Capturing Domain Knowledge. We captured the domain knowledge in different ways:

  1. 1.

    The company provided descriptive material of the domain, including maps of factories, descriptions of machines and work orders, information about processes, sensor data and tool knowledge. The types of input material ranged from formatted and unformatted text documents to spreadsheets and SQL dumps.

  2. 2.

    An on-site demonstration of the machine within the factory was given during the project kick-off, including a discussion of further contextual information missing in the material. In subsequent meetings, open questions were clarified and concrete use cases for the information model were discussed.

  3. 3.

    We reviewed relevant existing ontologies and industry standards, intending to build on available domain conceptualizations and formalizations.

  4. 4.

    We created customized document templates to enable easy participation of domain experts by collecting input on the ontology classes and properties in a structured way. We collected names and descriptions of all properties having a given class as their domain in one table with one row per property; additional details about the domains and ranges of properties were collected in a separate table. These documents were handed over to the domain experts to be reviewed and completed.

  5. 5.

    We trained IT-affine employees of the company on modeling ontologies using editors such as Protégé, TopBraid Composer and the Turtle editor integrated into the VoCol environment.Footnote 1

Conceptualizing and Formalizing. Figure 1 shows the core concepts of the developed information model. The colors group the different subdomains and reused vocabularies. Since Machine(s) are the main assets of the manufacturing company, they have been used as a starting point for creating the ontology. Each machine contains a geo-location (property with range Geometry) and is part of a certain Section, which is in a certain Hall. Each Hall can contain multiple sections and also has a geo-location (inherited from Building). Plant, OfficeLocation and DistributionCenter are different types of Site(s), each serving a specific purpose. The MachineTool comprises domain-related properties to describe its AVO (operation status). Next, it is connected with WorkOrder(s) to be processed. Each WorkOrder defines the required Material and Tool(s), as well as which machine should be used by which operator to execute a particular task.

Fig. 1.
figure 1

Core concepts of the information model

Figure 2 provides a more detailed view on the Tool-related concepts. Machines have different interfaces, called ToolStore(s). Tool stores can be equipped with different BasicHolder(s). There exist three kinds of basic holders: SingleHolder(s), DoubleHolder(s) and TripleHolder(s). The name indicates the number of tools a holder can be assembled with. A CombinationHolder is a special kind of SingleHolder that can only be combined with a specific tool. The majority of holders are to be combined with a ToolAdapter, on which the actual Tool is mounted. Certain tools can be mounted directly onto the holder. Tools are the parts that wear out over time and need to be replaced. As with machines, their geo-location is defined, such that their position can be shown on a map. The tool ontology part reflects the configuration options for tools of multiple tool manufacturers.

Fig. 2.
figure 2

Ontological view of the Tool concept

In total, the developed ontologies comprise of 148 classes, 4662 instances, 89 object and 207 datatype properties. We focused on the description of the core concepts here that are needed to understand this work; a description of all ontology concepts would be out of the scope of this paper.

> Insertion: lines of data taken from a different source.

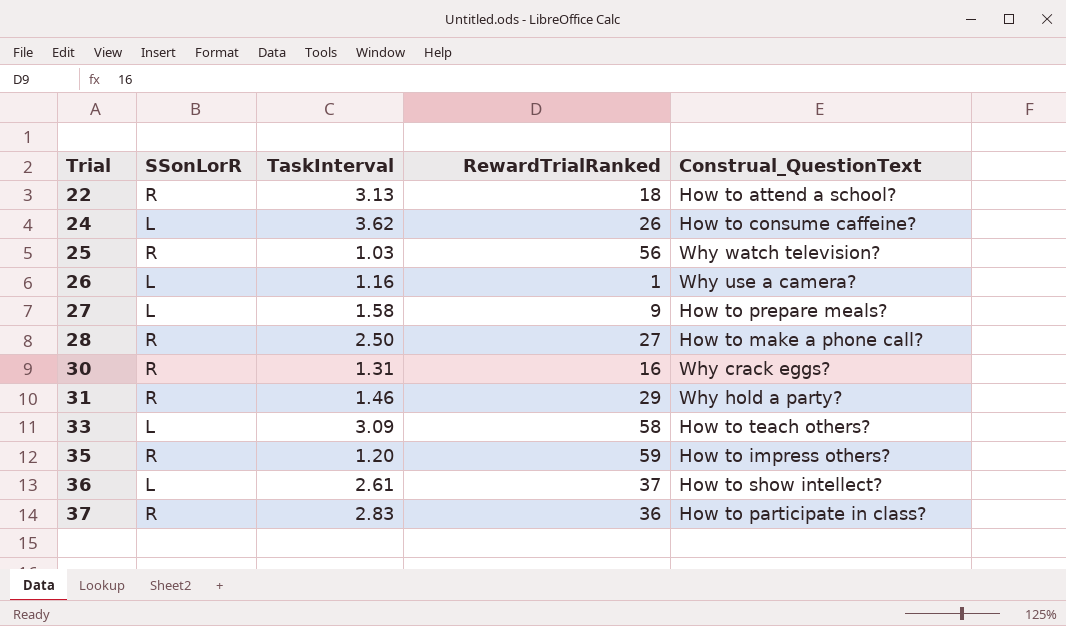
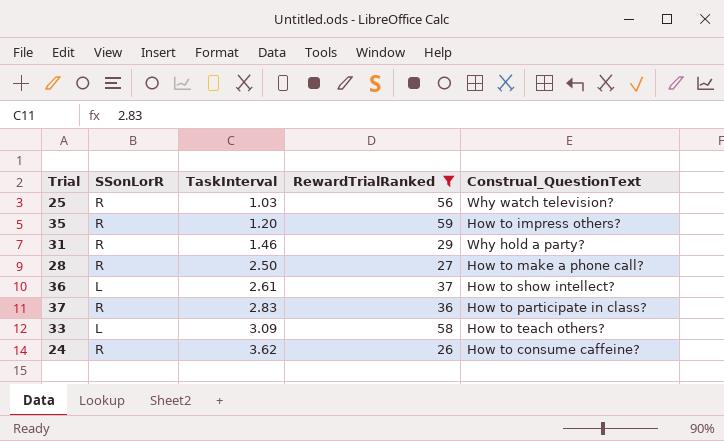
filter: none -> RewardTrialRanked >= 26
row order: Trial ascending -> TaskInterval ascending
24 | SSonLorR: L -> R

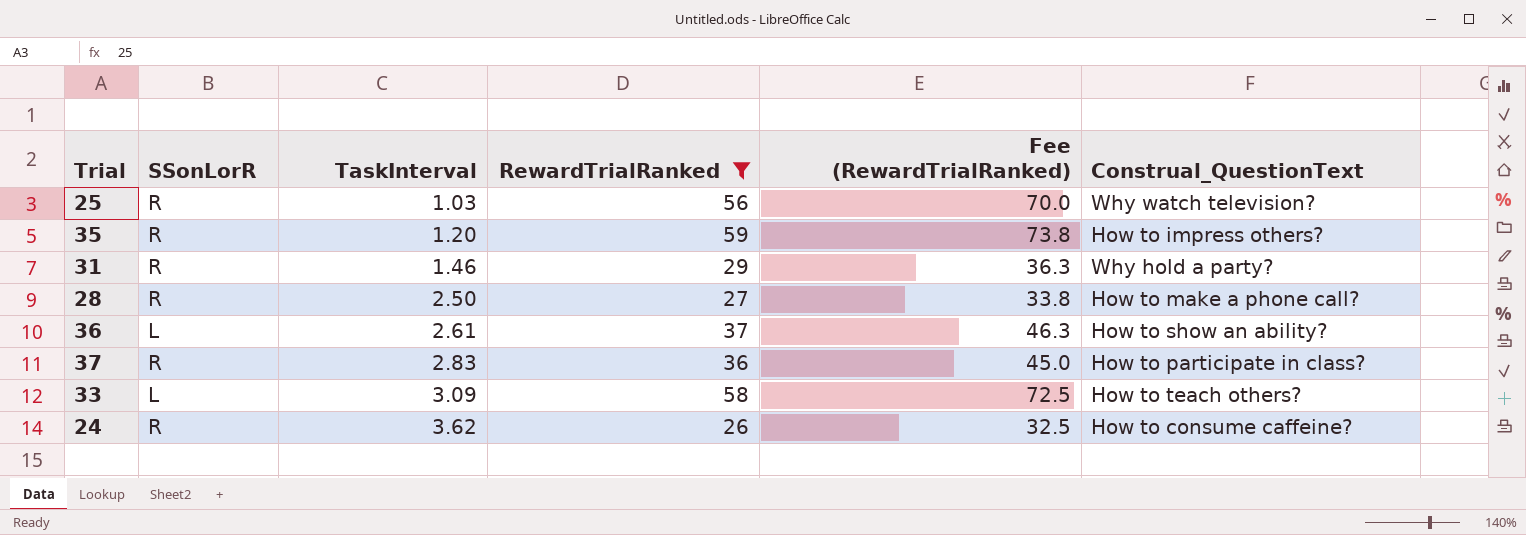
column Fee (RewardTrialRanked) | formula: none -> [RewardTrialRanked] * 1.25
36 | Construal_QuestionText: How to show intellect? -> How to show an ability?

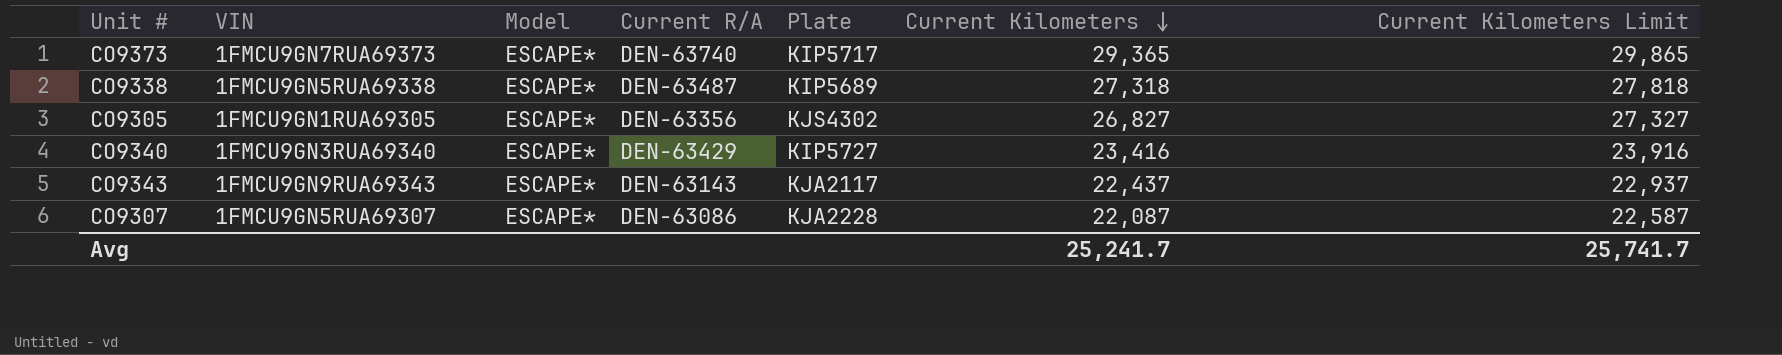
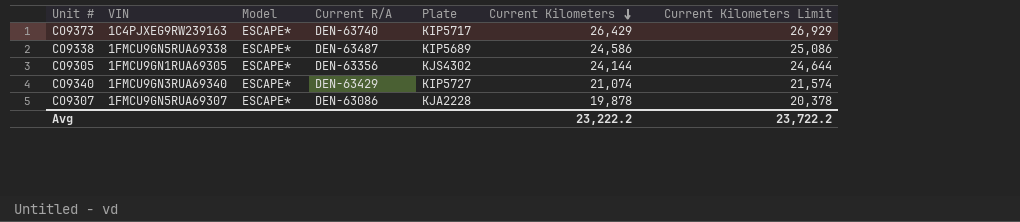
row CO9343: 1FMCU9GN9RUA69343 | ESCAPE* | DEN-63143 | KJA2117 | 22,437 | 22,937 -> none
CO9373 | VIN: 1FMCU9GN7RUA69373 -> 1C4PJXEG9RW239163
CO9373 | Current Kilometers: 29,365 -> 26,429
CO9373 | Current Kilometers Limit: 29,865 -> 26,929
CO9338 | Current Kilometers: 27,318 -> 24,586
CO9338 | Current Kilometers Limit: 27,818 -> 25,086
CO9305 | Current Kilometers: 26,827 -> 24,144
CO9305 | Current Kilometers Limit: 27,327 -> 24,644
CO9340 | Current Kilometers: 23,416 -> 21,074
CO9340 | Current Kilometers Limit: 23,916 -> 21,574
CO9307 | Current Kilometers: 22,087 -> 19,878
CO9307 | Current Kilometers Limit: 22,587 -> 20,378
Avg | Current Kilometers: 25,241.7 -> 23,222.2
Avg | Current Kilometers Limit: 25,741.7 -> 23,722.2

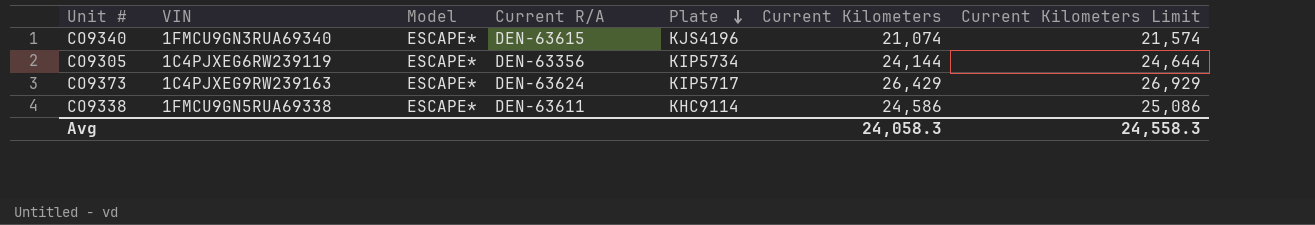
row order: Current Kilometers descending -> Plate descending
row CO9307: 1FMCU9GN5RUA69307 | ESCAPE* | DEN-63086 | KJA2228 | 19,878 | 20,378 -> none
CO9340 | Current R/A: DEN-63429 -> DEN-63615
CO9340 | Plate: KIP5727 -> KJS4196
CO9305 | VIN: 1FMCU9GN1RUA69305 -> 1C4PJXEG6RW239119
CO9305 | Plate: KJS4302 -> KIP5734
CO9373 | Current R/A: DEN-63740 -> DEN-63624
CO9338 | Current R/A: DEN-63487 -> DEN-63611
CO9338 | Plate: KIP5689 -> KHC9114
Avg | Current Kilometers: 23,222.2 -> 24,058.3
Avg | Current Kilometers Limit: 23,722.2 -> 24,558.3

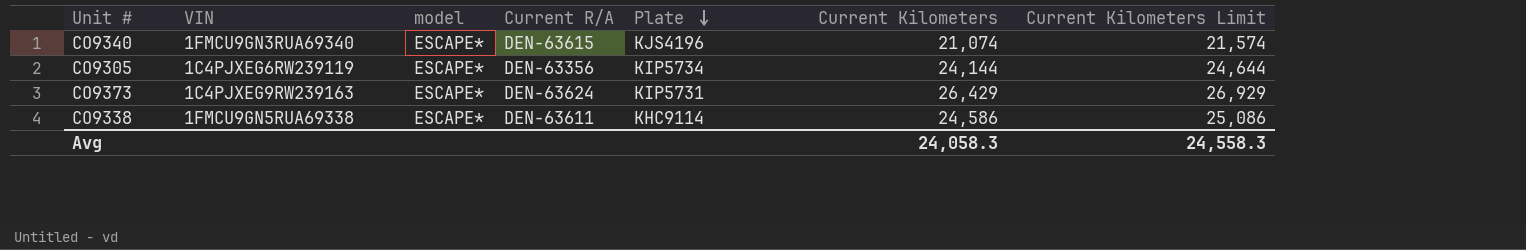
column name: Model -> model
CO9373 | Plate: KIP5717 -> KIP5731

Aligning with Existing Ontologies and Standards. The developed information model consists of concepts from existing vocabularies and industrial standards that we formalized during the project. In particular, concepts from the VIVO (vivo:Building), NeoGeo (ngeo:Geometry), FOAF (foaf:Person) and Semantic Sensor Network ssn:Sensor) vocabularies and ontologies are reused.Footnote 2

Furthermore, we aligned the ontologies of the information model to RDF vocabularies of the industry standards RAMI [2, 7] and IEC 62264 [1] that we developed.Footnote 3 RAMI is a reference model aiming at structuring the interrelations between IT, manufacturing and product life cycles, whereas IEC 62264 defines hierarchical levels within a company. RAMI includes the IEC concepts and adds the “connected world” as an additional level on top, which aligns well with the basic idea and motivation of this work.

4 Architecture and Implementation

With the objective to provide a uniform interface for accessing heterogeneous distributed data sources, we designed and implemented the architecture illustrated in Fig. 3. It is extensible and able to accommodate additional components for accessing other types of data sources as well as supporting federated query engines. The architecture distinguishes the following four main layers, some of which are orthogonally located across different components:

Fig. 3.
figure 3

The implemented architecture comprised of different layers

The ontology layer consists of several ontologies that have been created to conceptualize a unified view of the data (cf. Sect. 3). Wache et al. distinguish three main approaches of using ontologies to explicitly describe data sources [23]: (i) Global Ontology Approach—all data sources are described in an integrated, global ontology; (ii) Multiple Ontology Approach—separate local ontologies represent the respective data sources, and mappings between them are established; the (iii) Hybrid Ontology Approach—a combination of the two previous approaches with the aim to overcome the drawbacks of maintaining a global shared ontology and mappings between local ontologies.

We followed the third approach, which enables new data sources to be added easily, avoiding the need for modifying the mappings or the shared ontology. Accordingly, our ontologies are organized in two groups: (i) a shared ontology to represent the highest level of abstraction of concepts and mappings with external ontologies; and (ii) local ontologies representing the schemas of the respective data sources. This makes our architecture quite flexible with respect to the addition of diverse types of data sources [3].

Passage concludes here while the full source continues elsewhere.